Health Information Compliance Alert

What Constitutes a Violation? Find Out

Get your ducks in a row with a clear-cut explanation before you make the call to HHS.

Before you can start identifying potential breaches at your practice, it’s important to know what the law says. Particularly with a breach like that of the Aetna case, where the PHI exposure of delicate information has already begun to wreak havoc on people’s lives.

Take a look at this handy go-to guide for review before you call the HHS-OCR to report a HIPAA violation.

“According to the Privacy Rule, a breach is any acquisition, access, use, or disclosure in violation in the privacy rule — and that covers a lot,” says Jim Sheldon-Dean, director of compliance services with Lewis Creek Systems, LLC in Charlotte, Vermont.

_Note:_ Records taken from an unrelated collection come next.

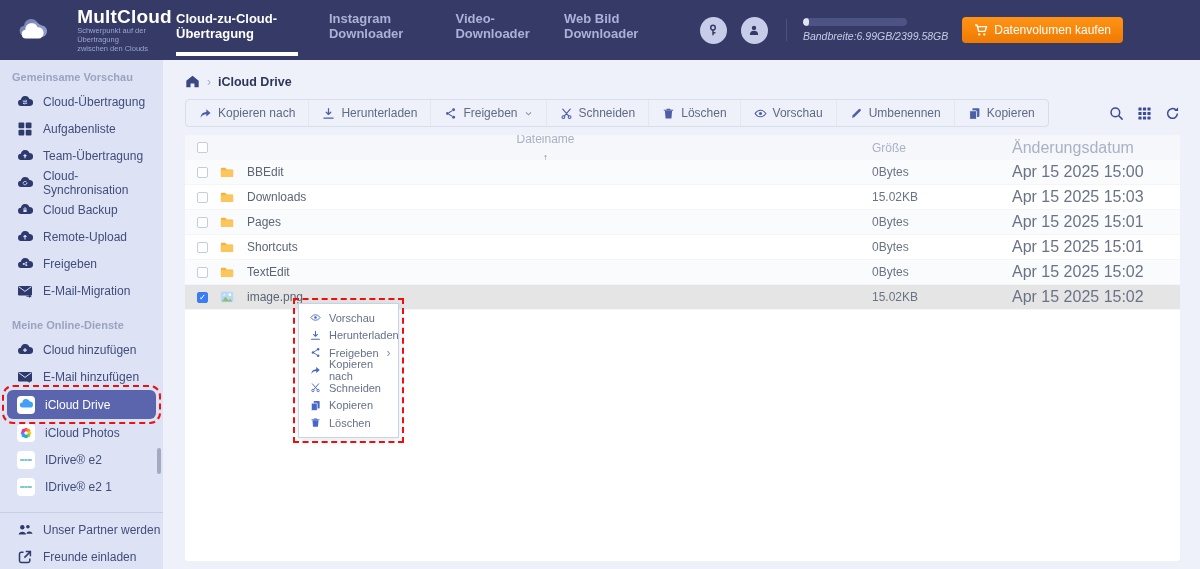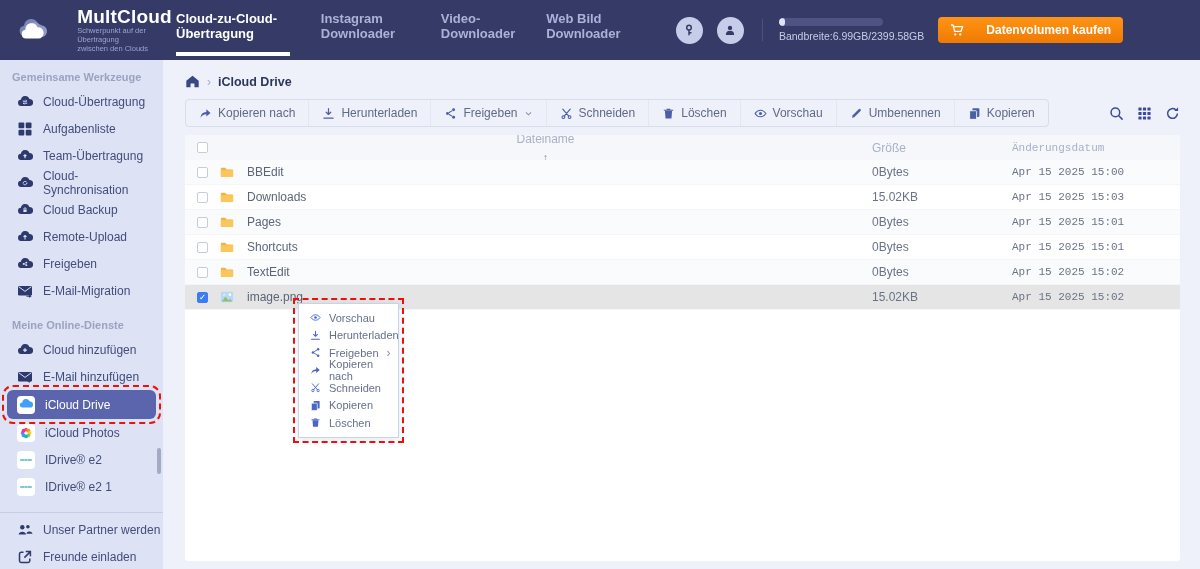"Bandbreite:6.99GB/2399.58GB" .bw-text { font-style: none -> italic }
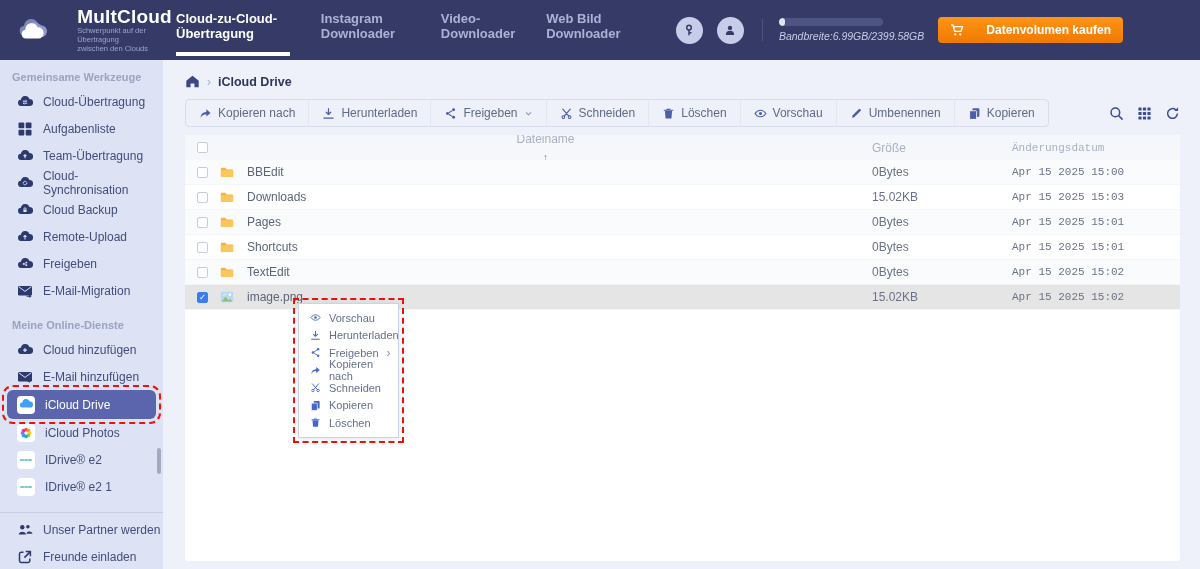"Datenvolumen kaufen" .buy-btn { font-weight: bold -> normal; gap: 22px -> 6px }
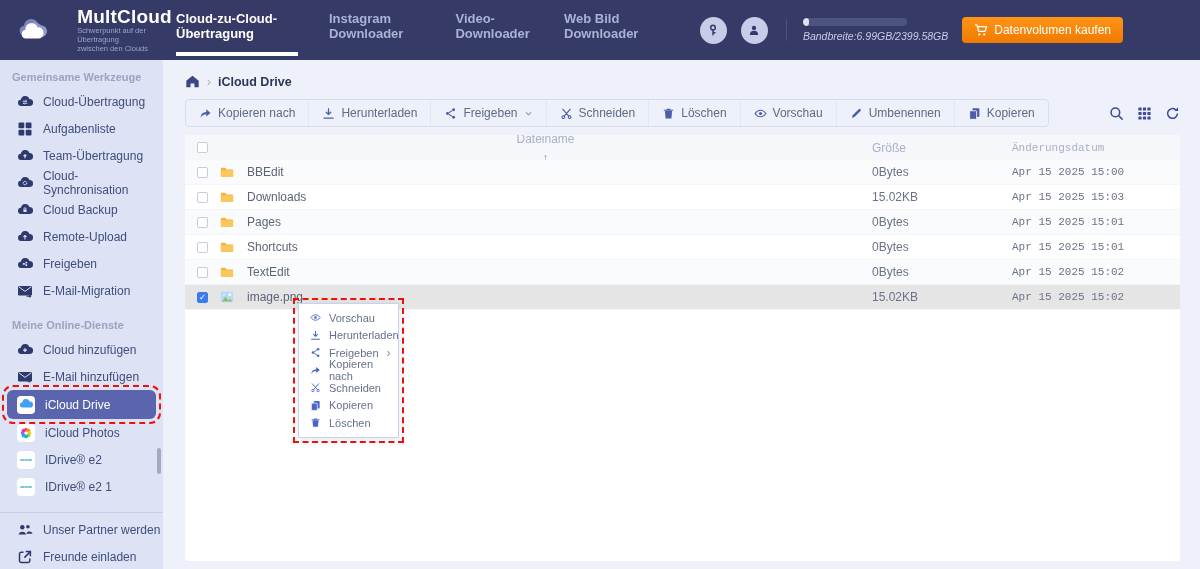"Gemeinsame Werkzeuge" div.section-title { text: Werkzeuge -> Vorschau }
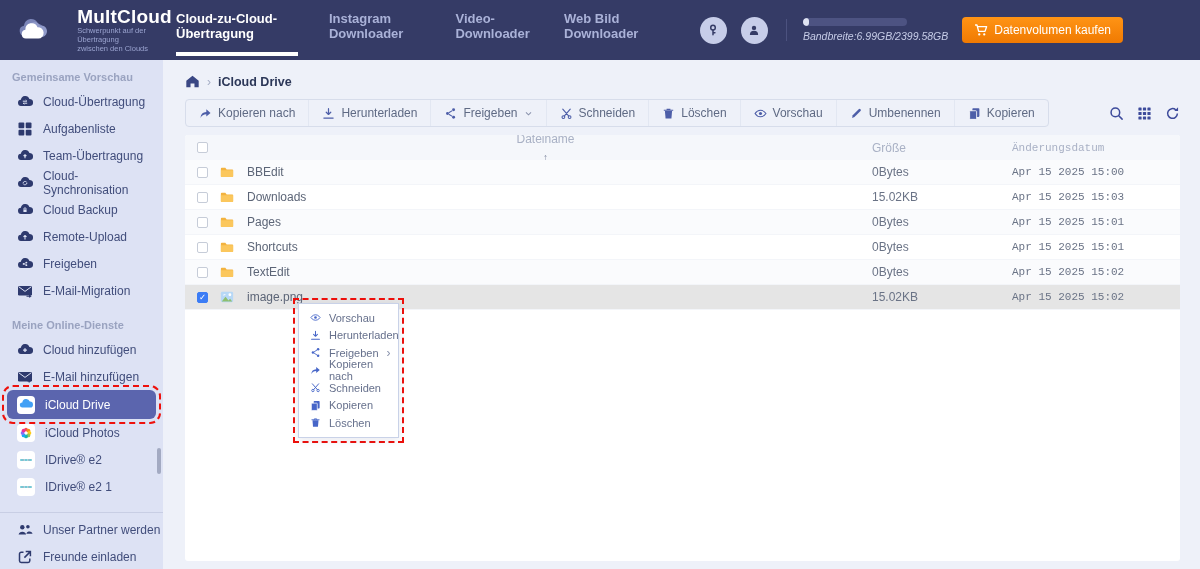"Änderungsdatum" .col-date { font-family: Liberation Mono, monospace -> none; font-size: 11px -> 16px }
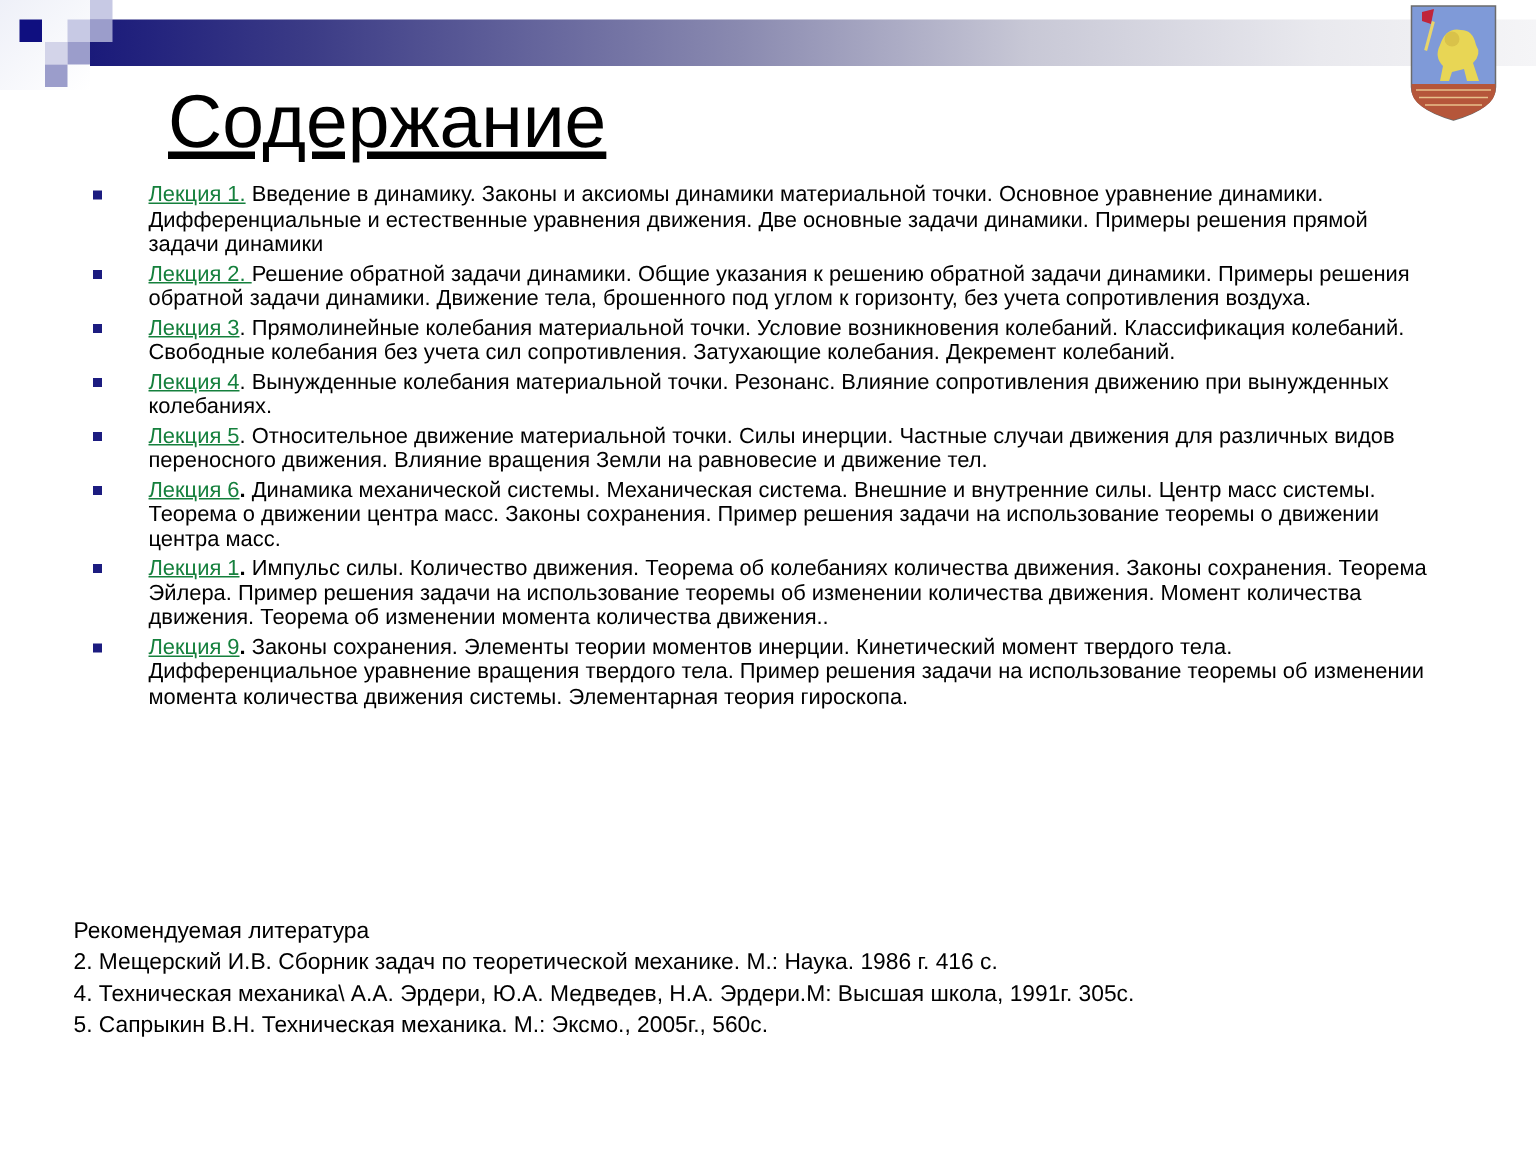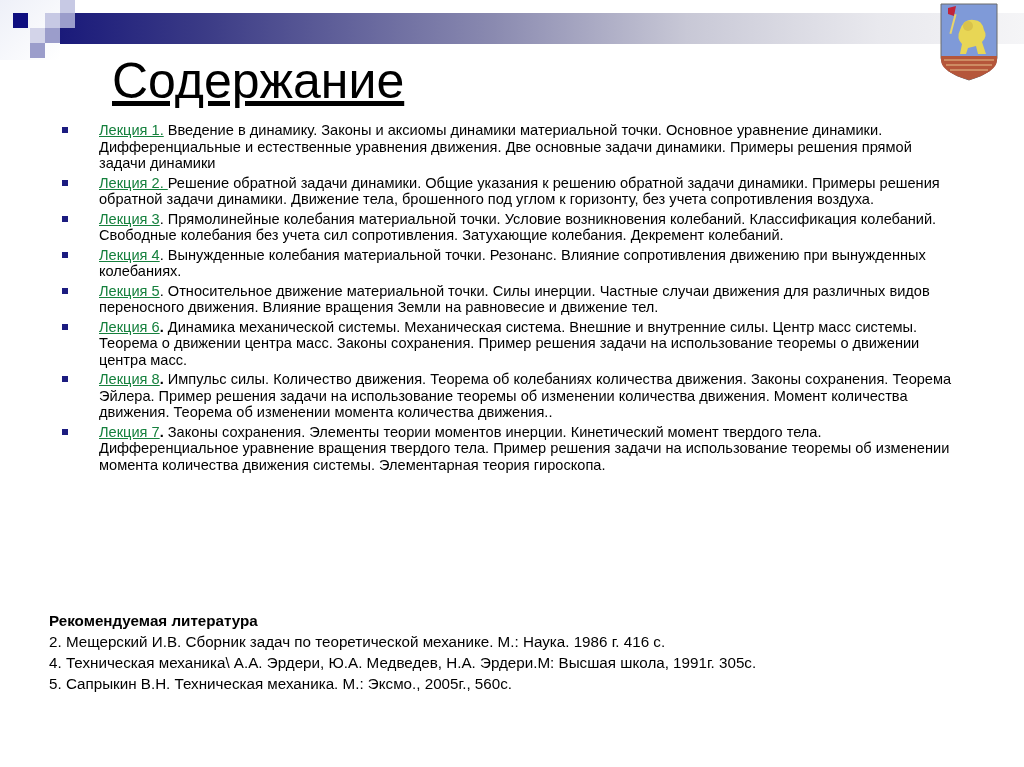"Лекция 8" a.lec-link { text: 8 -> 1 }
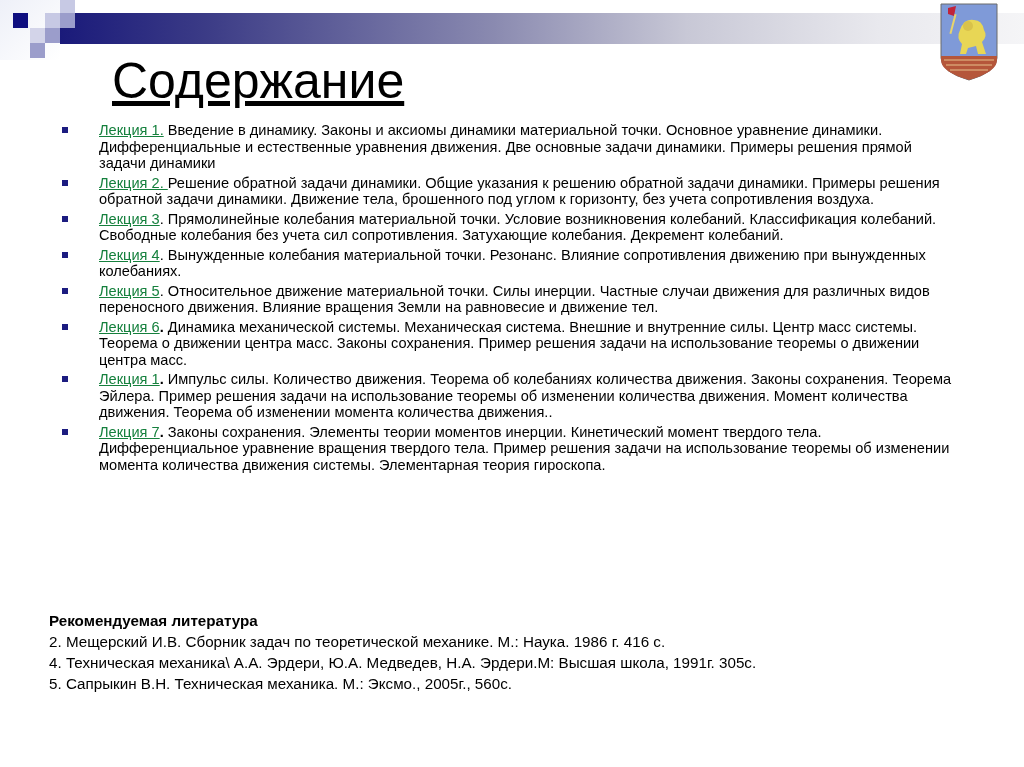"Лекция 7" a.lec-link { text: 7 -> 9 }
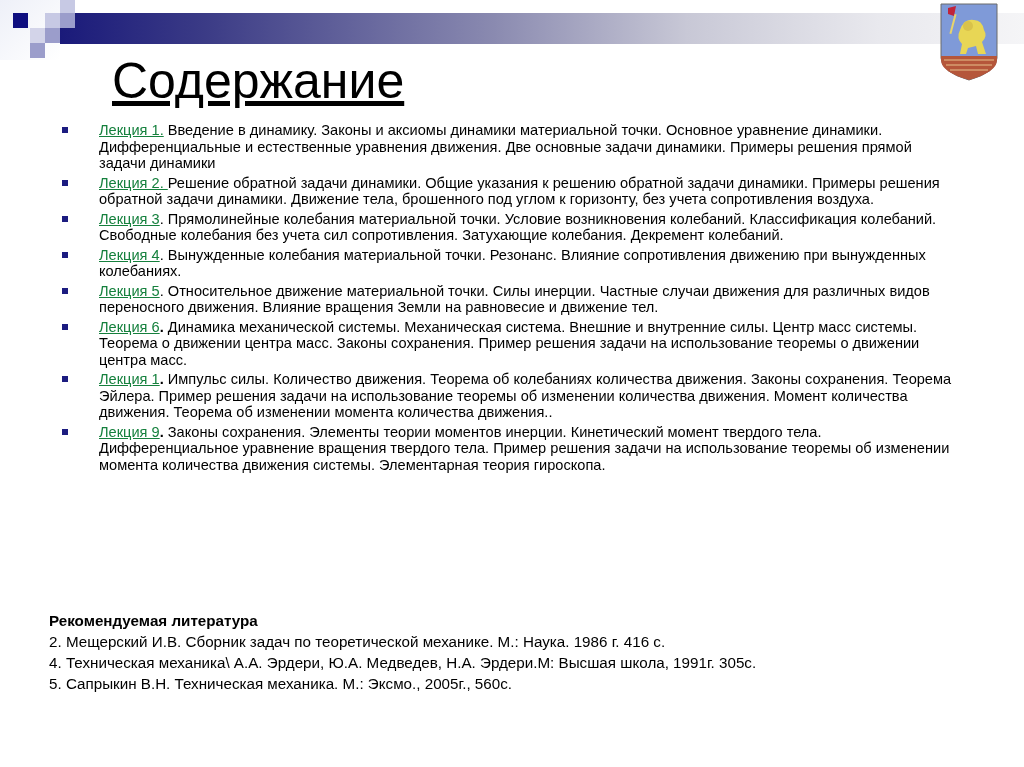"Рекомендуемая литература" .lit-heading { font-weight: bold -> normal }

Nuts and bolts: However, there are exceptions under which you aren’t required to report the breach, including the following, he adds:

  • If the data is destroyed or secured according to HHS guidance. “Make sure you use good-quality, secure encryption,” he cautions.
  • Unintentional internal use, in good faith. For instance, if you put a folder on the wrong desk and a physician opens it, says, “Oh, these aren’tmy patient’s notes, these belong to someone else” and closes it, you aren’t required to report that.
  • Inadvertent internal use, within job scope. For example, someone looks up the records for Mary Smith but opens the notes for the wrong Mary Smith, realizes her mistake, and then closes out the notes.
  • Information cannot be retained. For instance, you lose a box of medical records and you find them the next day with the box still sealed the way you left them, and you know the information was not breached.

If you don’t meet these exceptions but you can prove there was a low probability of compromise based on your risk assessment, you may still be in the clear, Sheldon-Dean says. The risk assessment must include a detailing of what information was in the records, how well-identified the PHI was, and whether its release would be “adverse to the individual.” You’ll also have to assess to whom it was disclosed, whether it was actually acquired or viewed, and the extent of mitigation.

Scenario: Suppose you fax an allergy test result with just patient initials to the wrong physician. The physician calls you and says, “You meant to send this to someone else, we’re shredding it.” That’s a low probability of compromise, with very little identifying patient information on it, Sheldon-Dean maintains.

Don’t Forget to Analyze Your Assessment Data

Whenever you do a risk analysis, remember that each risk issue has an impact and a likelihood, he notes.

Repercussion: The impact refers to how great the damage would be — a lot of information about a lot of people with excessive detail would have a greater impact.

Probability: Likelihood refers to how likely it is that the risk issue would become a reality.

Once you analyze your practice’s risk, if you find breaches to report, don’t just tell the government, “We had a breach.” Instead, say, “We had a breach, we know what happened, we fixed the problem, we’ve had some improved training, policies and procedures, we’ve done some auditing to make sure everything is better, and you’ll never hear about this problem from us ever again.” If you include that type of information with your report, they’ll be less likely to ask further questions, Sheldon-Dean advises.